■ **Your assignment**: Transcribe only part of the material below: the lines from the one containing "HEIDEGGER | Posición: 24787 -> 29744" through the one containing "Suma | Posición: 159395 -> 191275", inclusive, exactly as written.

(Given information begins)

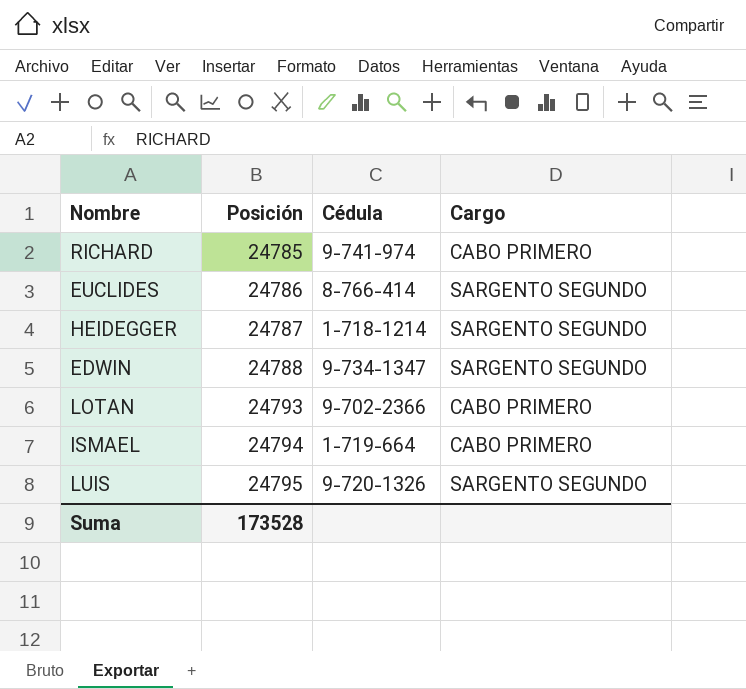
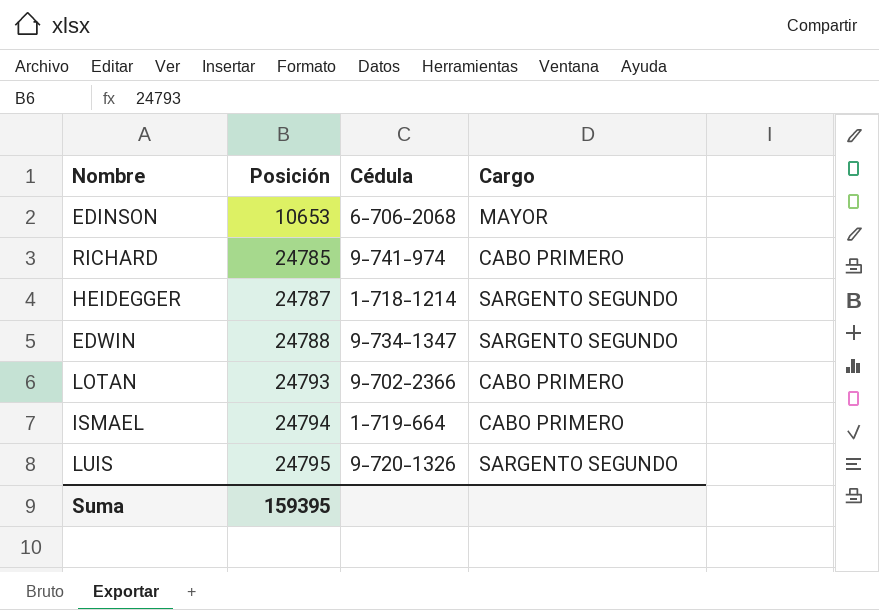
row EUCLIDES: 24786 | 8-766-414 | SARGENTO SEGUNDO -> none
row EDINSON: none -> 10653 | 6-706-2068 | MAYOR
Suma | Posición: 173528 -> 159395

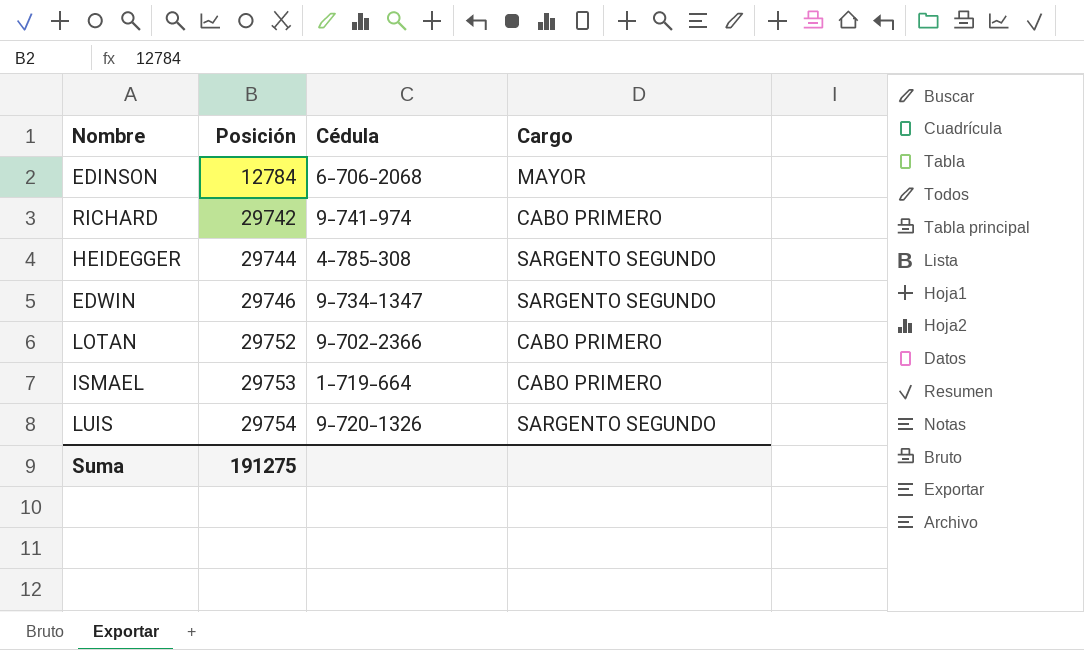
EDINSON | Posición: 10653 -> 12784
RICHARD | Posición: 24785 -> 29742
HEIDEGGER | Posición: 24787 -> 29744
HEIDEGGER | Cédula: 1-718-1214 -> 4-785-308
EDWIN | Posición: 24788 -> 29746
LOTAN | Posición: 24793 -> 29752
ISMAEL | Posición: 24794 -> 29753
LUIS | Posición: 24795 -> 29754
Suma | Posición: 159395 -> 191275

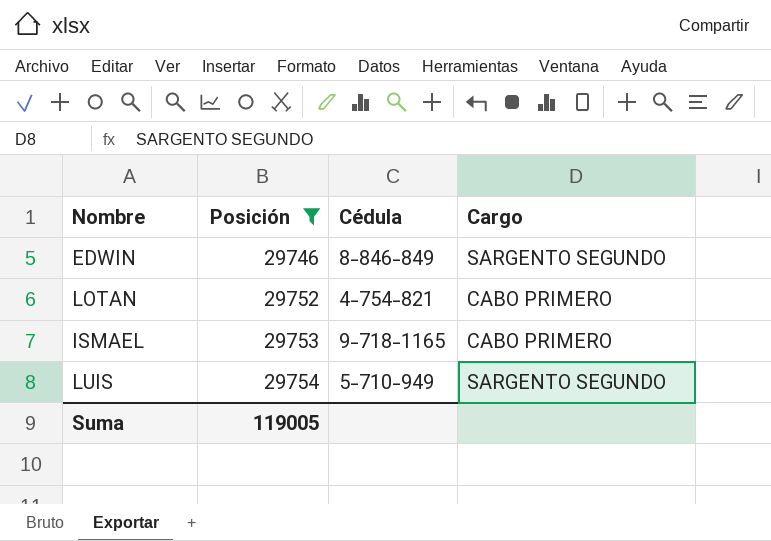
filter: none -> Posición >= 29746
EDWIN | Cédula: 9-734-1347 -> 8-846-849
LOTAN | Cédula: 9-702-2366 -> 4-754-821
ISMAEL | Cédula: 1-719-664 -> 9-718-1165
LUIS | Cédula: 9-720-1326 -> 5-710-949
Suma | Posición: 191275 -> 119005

(Given information ends)

■ **Solution to this exercise**:
HEIDEGGER | Posición: 24787 -> 29744
HEIDEGGER | Cédula: 1-718-1214 -> 4-785-308
EDWIN | Posición: 24788 -> 29746
LOTAN | Posición: 24793 -> 29752
ISMAEL | Posición: 24794 -> 29753
LUIS | Posición: 24795 -> 29754
Suma | Posición: 159395 -> 191275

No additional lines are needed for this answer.